DAMPAK PUTUSAN MAHKAMAH AGUNG NOMOR 28 P/HUM/2021 DALAM PRAKTIK PEMBERIAN REMISI NARAPIDANA KORUPSI
Kata Kunci:
Remisi, Narapidana Korupsi, Putusan Mahkamah Agung, Pemasyarakatan, UNCACAbstrak
Penelitian ini mengkaji pengaruh Putusan Mahkamah Agung Nomor 28 P/HUM/2021 terhadap jumlah remisi narapidana korupsi di Indonesia. Putusan tersebut membatalkan persyaratan kesediaan narapidana korupsi untuk bekerja sama dengan penegak hukum sebagai prasyarat memperoleh remisi yang diatur dalam PP Nomor 99 Tahun 2012. Metode penelitian hukum normatif digunakan dengan menganalisis peraturan perundang-undangan dan data yang telah ada di media masa.

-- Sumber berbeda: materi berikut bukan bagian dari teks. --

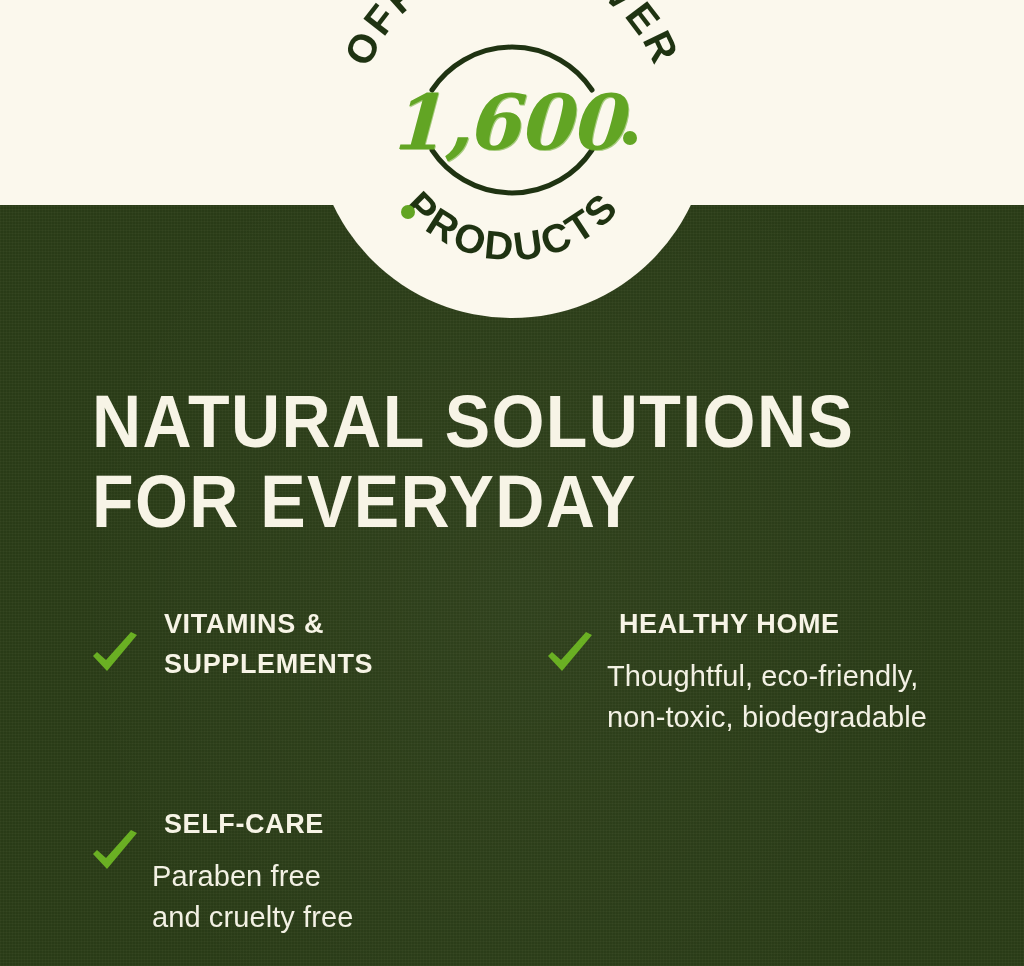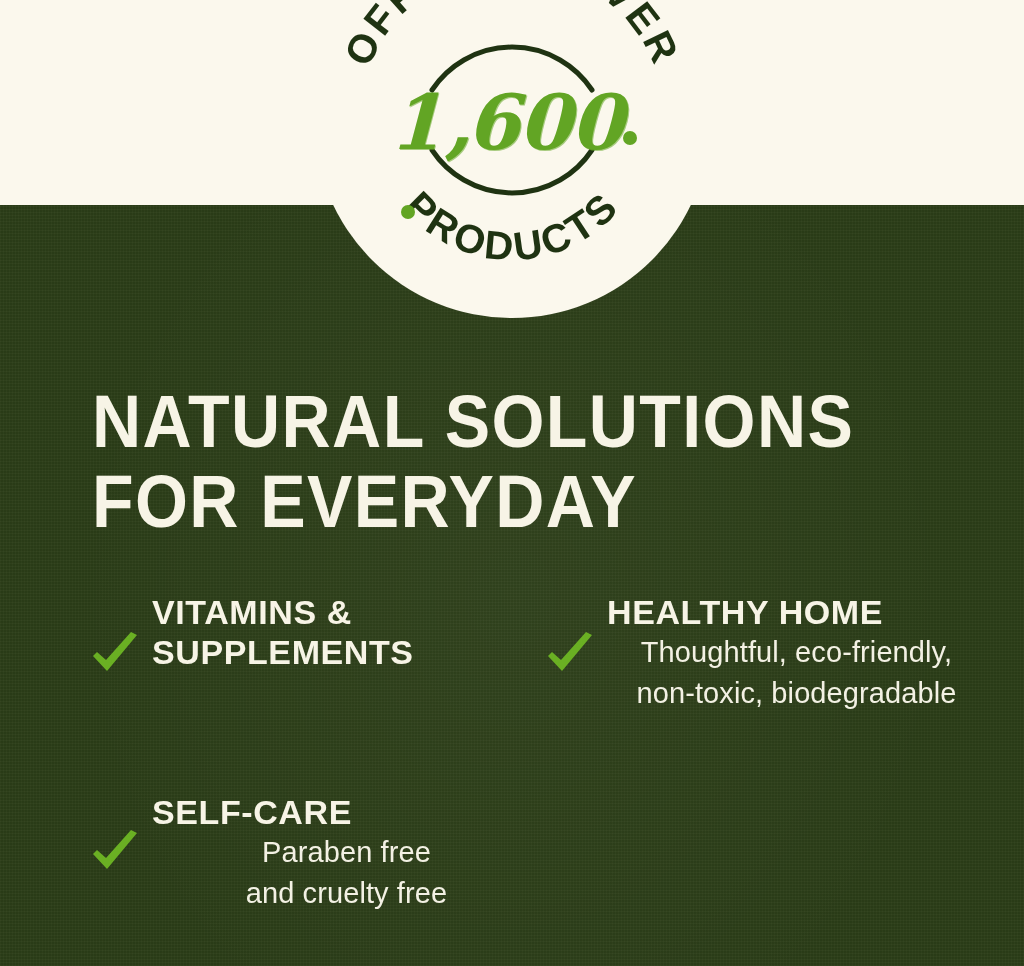"VITAMINS &" .f-title { font-size: 34px -> 27px; margin: 0 -> 12px }
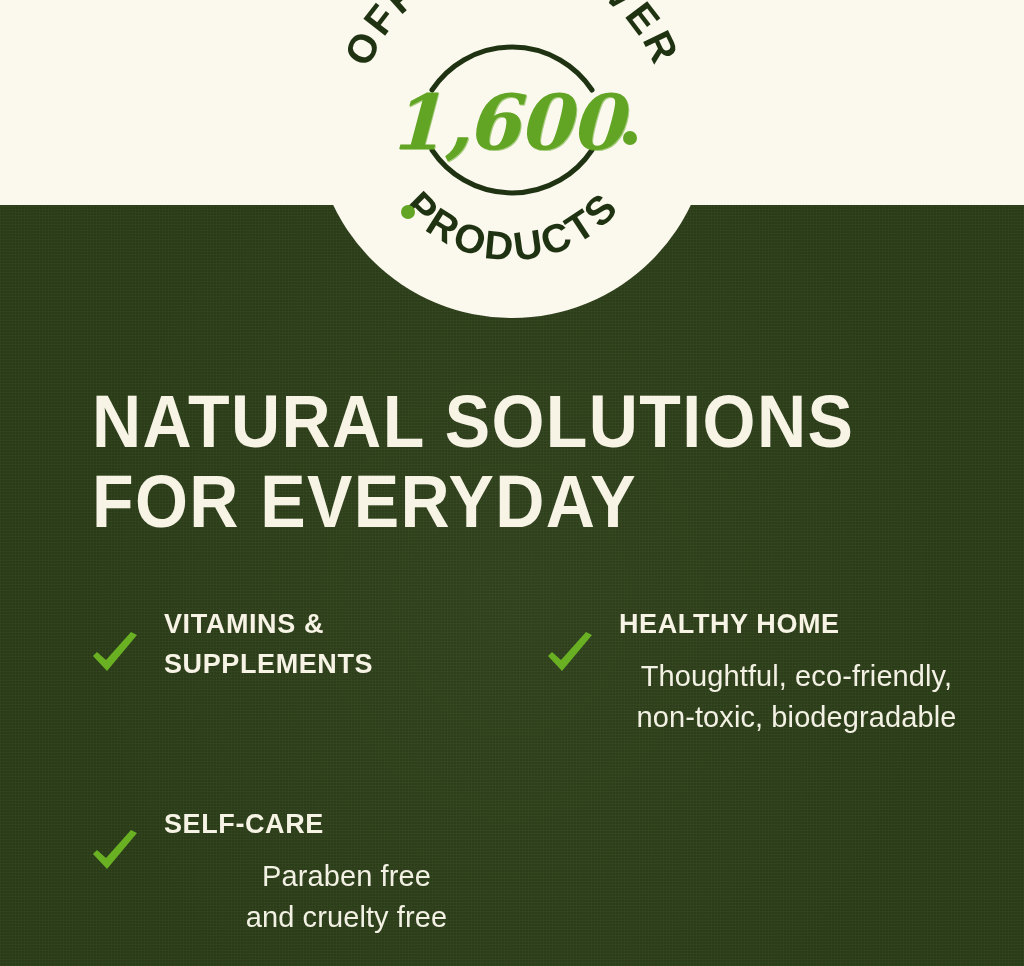"Thoughtful, eco-friendly," .f-desc { text-align: center -> none }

Hasil penelitian menunjukkan peningkatan drastis jumlah narapidana korupsi penerima remisi, dari 214 narapidana pada tahun 2021 menjadi 2.618 narapidana pada tahun 2024. Pelonggaran persyaratan ini bertentangan dengan prinsip selektivitas dalam UNCAC yang menekankan pemberian remisi hanya bagi pelaku yang memberikan kontribusi substansial dalam pengungkapan korupsi. Kondisi ini berpotensi mengikis kepercayaan masyarakat terhadap keseriusan pemberantasan korupsi di Indonesia.